Тимофей признавался, будто слышал, что Хмара способна заговаривать кровь, не только живую, но и стылую, подчиняя и нечисть себе на службу, а еще знала про всех и про все – что сбудется, что сотворилось и что задумано. Николенька сообщал, что однажды проходившие мимо деревни путники усмехнулись, повстречав Хмару, а она в ответ руки крестом на груди сложила и долго о чем-то своем бормотала на месте да все в землю сплевывала, недобро провожая их тяжелым взглядом. Нашли путников этих грибники в лесу через три дня, точнее, вещи повстречали поразбросанные, а людей – нет, так, говорят, и сгинули. И много еще у ребят историй неясных про Хмару было припасено, начали они уже и над Малкой в лицо насмешничать, мол, глаза у тебя в ночи как у ведьмы сияют, плещутся – поди, и заметливость впотьмах лучше, чем днем…
Так было и в тот памятный раз. Шли ребята по кладбищу, над Малкой шутили. Но тут вдруг разнесся эхом могильным неспешный шорох и ворчание шипящее. Затем пробудился хруст и скрежет, казалось, кость кто-то среди могил глодает-грызет. И вот большой серый валун, у которого приостановились деревенские, заершился, зашевелился и, возбухая ввысь, обернулся к детям старухой Хмарой.
Вся в земле, в паутине, в руках лопата. Волосы, всклокоченные до самого пояса, желтые кошачьи глаза углями горят. Побрякушки и железяки разнообразные понавешаны на платье и противно позвякивают. Как голосом своим, не отличимым от скрипа дверных петель, захрепетала Хмара, так детвора повскакивала да разбежалась.
– Куда?! Кимарики! Заговорю сей час, хто хворым станется, хто тусклым загниет, хто бранной руганью больбу себе зазывает, силы защитные истончает!
И трепетали дети как раз этих наговоров Хмары больше, чем дел ее непонятных на кладбище – то ли копала, то ли прикапывала, – главное, слово сглазное про себя не расслышать.
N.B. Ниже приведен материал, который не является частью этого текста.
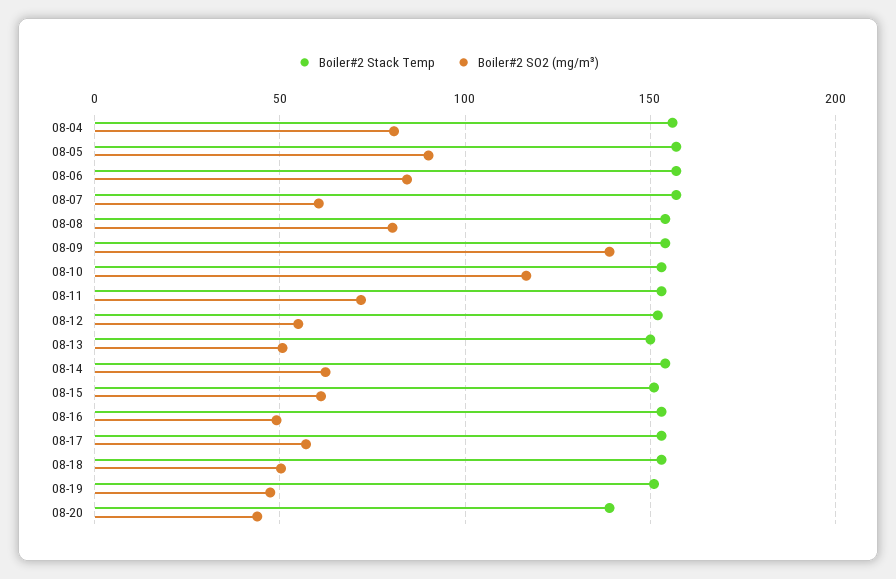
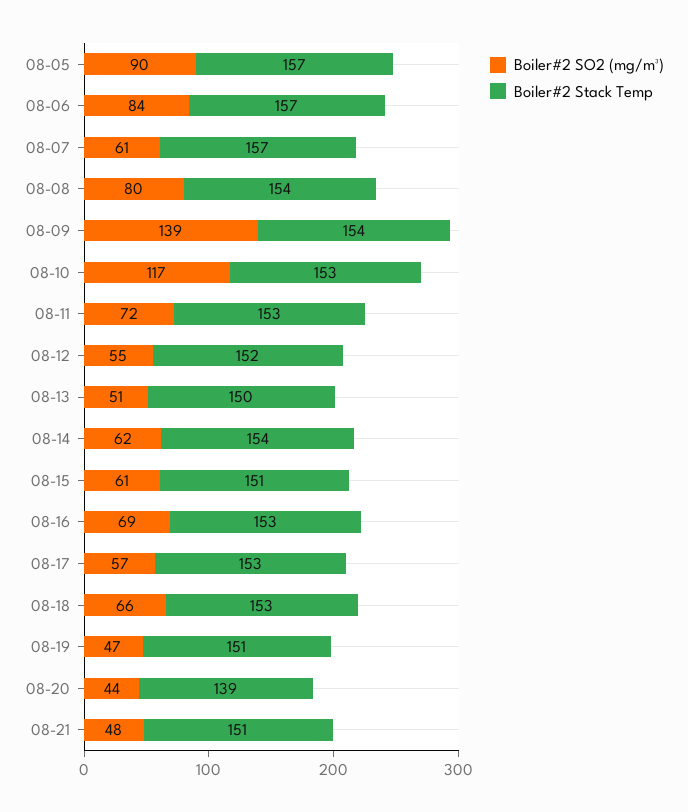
Boiler#2 Stack Temp, 08-04: 155 -> none
Boiler#2 SO2 (mg/m³), 08-04: 80 -> none
Boiler#2 SO2 (mg/m³), 08-16: 50 -> 69
Boiler#2 SO2 (mg/m³), 08-18: 50 -> 66
Boiler#2 SO2 (mg/m³), 08-21: none -> 48
Boiler#2 Stack Temp, 08-21: none -> 151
Метнулась было за ребятами и Малка, да провалилась по колено в яму примогильную, от времени осыпавшуюся, и застряла от ужаса, вырывая ногу против препятствия, хотя неспешно легко бы могла его обойти, не царапая кожу в кровь, не собирая раны и ссадины.
– Обожди, не рви, – недовольно проскрипела Хмара и склонилась к Малкиной ноге.
«Закусает до издоха, загрызет посередь упокоенных», – убеждала себя Малка, зажмурившись от ужаса, пока Хмара длинными, костлявыми руками вызволяла ногу из ямы.
– Заживится, затянется. Однако надо отварный намазать свет. Идем, мелкота. Не хошь? Заговорю!..
И Малка, не имея решимости противиться, увлеклась бабкой своей родной в стены обходимого прежде стороной дома, ставшего затем на долгие дни самым милым в деревне приютом.
В тепле речей Хмары, в мягкости ее прикосновений, в вязанном особливо для внучки кардигане, в иван-чае, заваренном с сушеными ягодами, медом и яблоками, находила Малка больше приветливости и внимания, чем в быстротечных разговорах на ночь с безызбывно уставшими родителями и в пустяковом вредительстве Френечки, ревновавшей младшую сестру с самого детства.
В тот первый знакомства день обработала Хмара раны и ссадины Малки, пособирала с одежды репей и, усадив внучку в мягкое кресло, пошла и себя приводить в порядок, а потом явилась на глаза уютной и опрятной старушкой, поснимавшей с себя побрякушки странные, расчесавшей в широкую косу волосы, набелившей и руки до чистоты…
Обстановка у Хмары в доме была для деревни обычной, хотя выделялась сложенной в самом углу дома по-старинному, без смазки, каменкой. Печь Хмара не использовала, но засмоленные стены хранили свидетельства прежних дней, когда топили ее по-черному, а солнечные лучи проникали в дом, сочетаясь с дымом, и становились точно копченые. У печи стояла та самая кладбищенская лопата, с которой деревенские встретили Хмару под луной, а еще на полу стелилась небольшая изгрызенная со всех сторон рогожа.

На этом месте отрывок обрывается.